She did wonder why Frank, especially, wasn’t answering his phone
– unless he forgot to take it with him to Connecticut.
Her dad should have answered his – but she knew he might have
turned it off, in case of being overheard if it rang.
She sighed in dejection and determined to try again later as Connor
rubbed her arms. “You know,” she smiled up at him and he rewarded her with
a kiss that sent shivers down her back – as usual.

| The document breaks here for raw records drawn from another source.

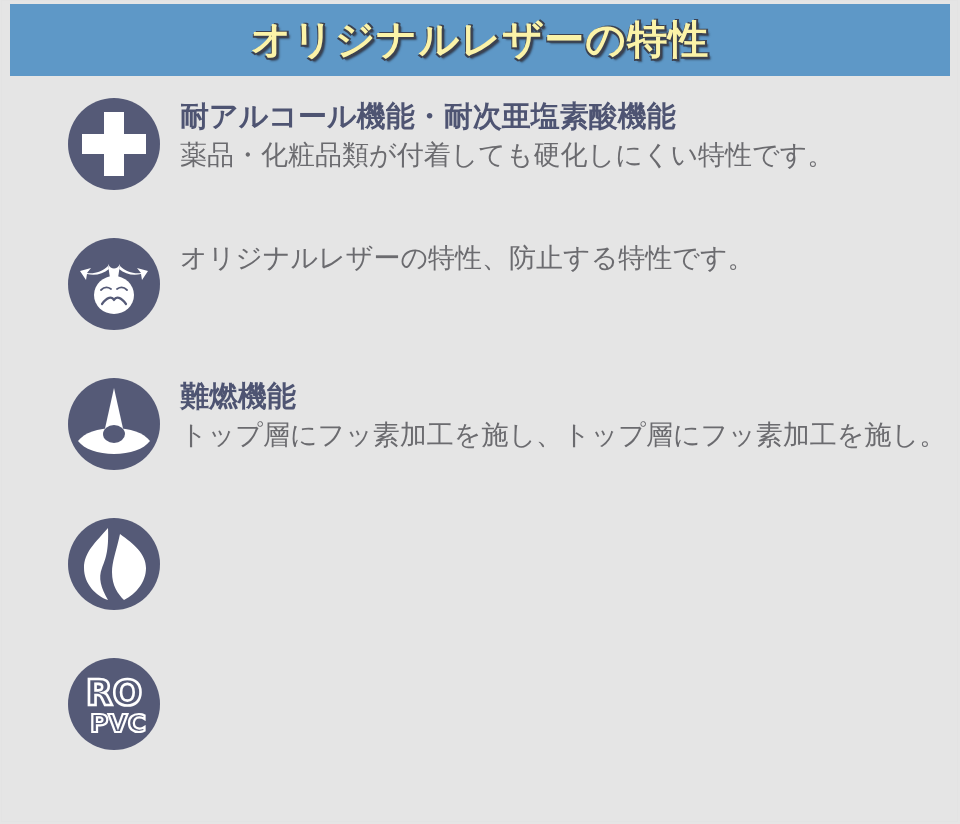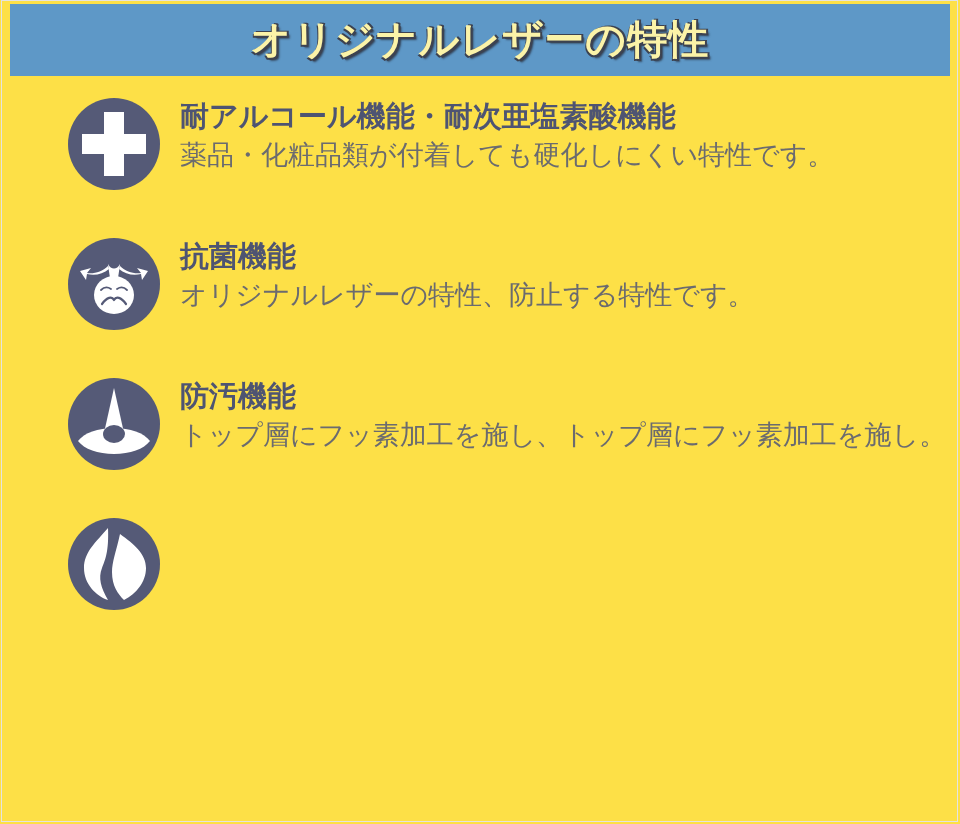"オリジナルレザーの特性" .page { background: #fde047 -> #e5e5e5 }
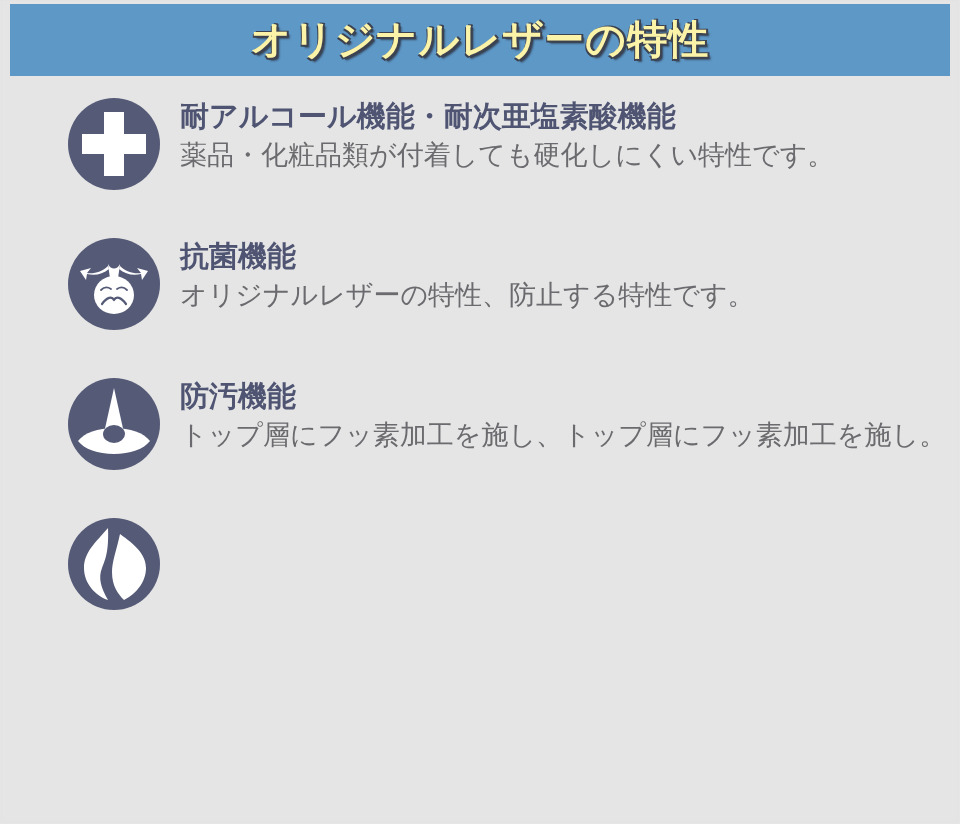"抗菌機能" div.feature-title { html: <div>抗菌機能</div> -> none }
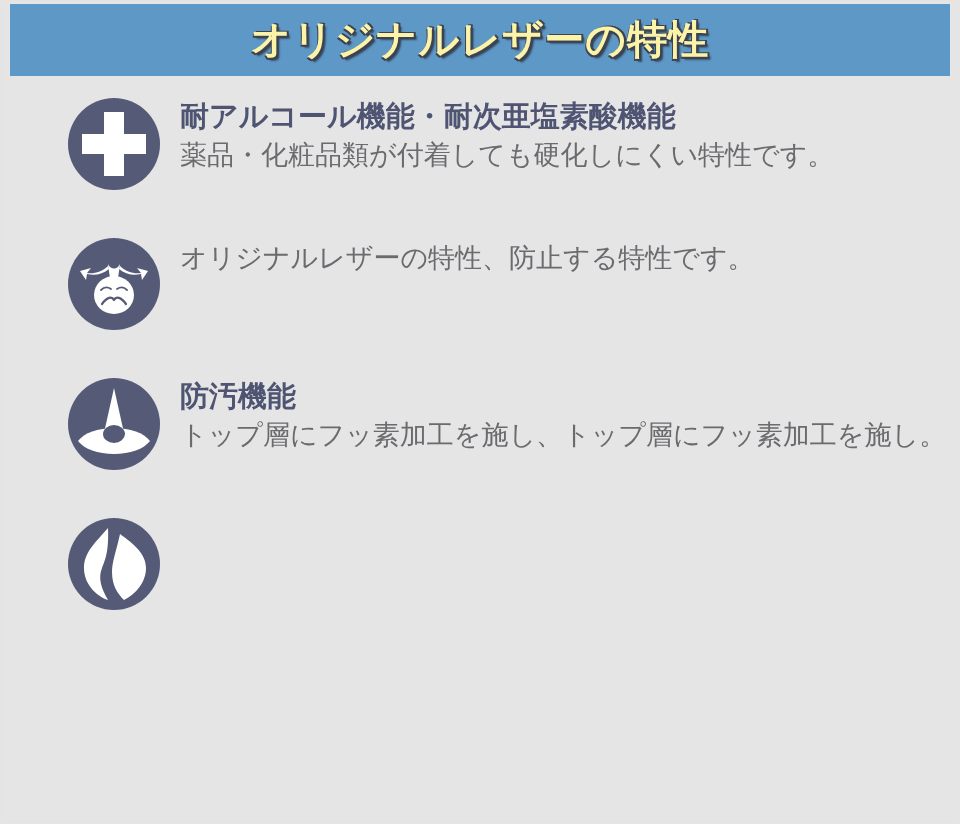"防汚機能" div.feature-title { text: 防汚 -> 難燃 }
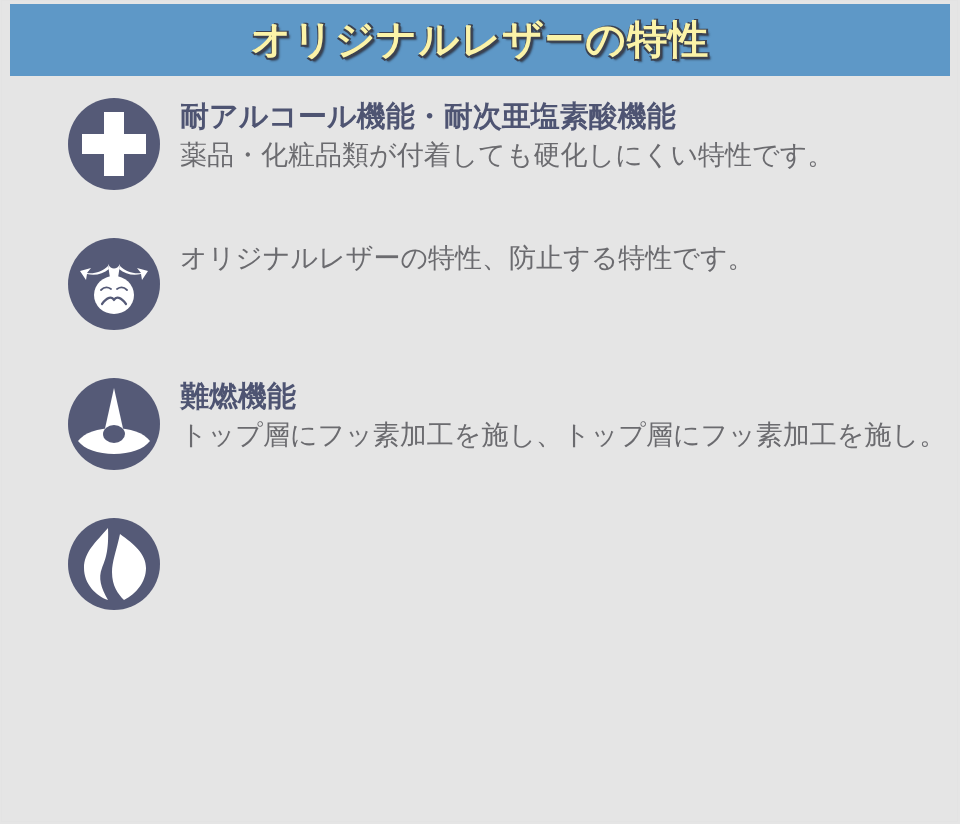"RO" div.icon-wrap { html: none -> <div> <svg> <circle></circle> <text>RO</text> <text>PVC</text> </svg> </div> }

“I remember why I never got very involved with Frank and Joe’s
cases before. I liked adventure
as much as the next girl but, you know, sometimes, their cases got too
intense for me. I’d much
rather be back at school, with nothing more to worry about than my grades
and what to wear in the morning. I
got involved when they needed me but…I guess it was easier to be in the background.” Connor smiled down at her from his lofty height
of six foot three inches – exactly a foot above Mandy’s own modest five
foot three. She loved his
smiles – he had this little dimple that appeared just to the right of his
mouth when he smiled as he did now. Sometimes,
when it was broader and he laughed, he had dimples in both cheeks – just
as she did. It was that little,
single, right-sided dimple that was Mandy’s though – he only smiled
that smile for her. She’d
read stories once about how older couples would tell how they knew they
were meant for each other – they would have a special smile that no one
else ever saw but them. Mandy saw Connor’s special smile all the time
and it made her heart thump. He
leaned down and kissed her again lightly, comfortingly, and held her for another moment.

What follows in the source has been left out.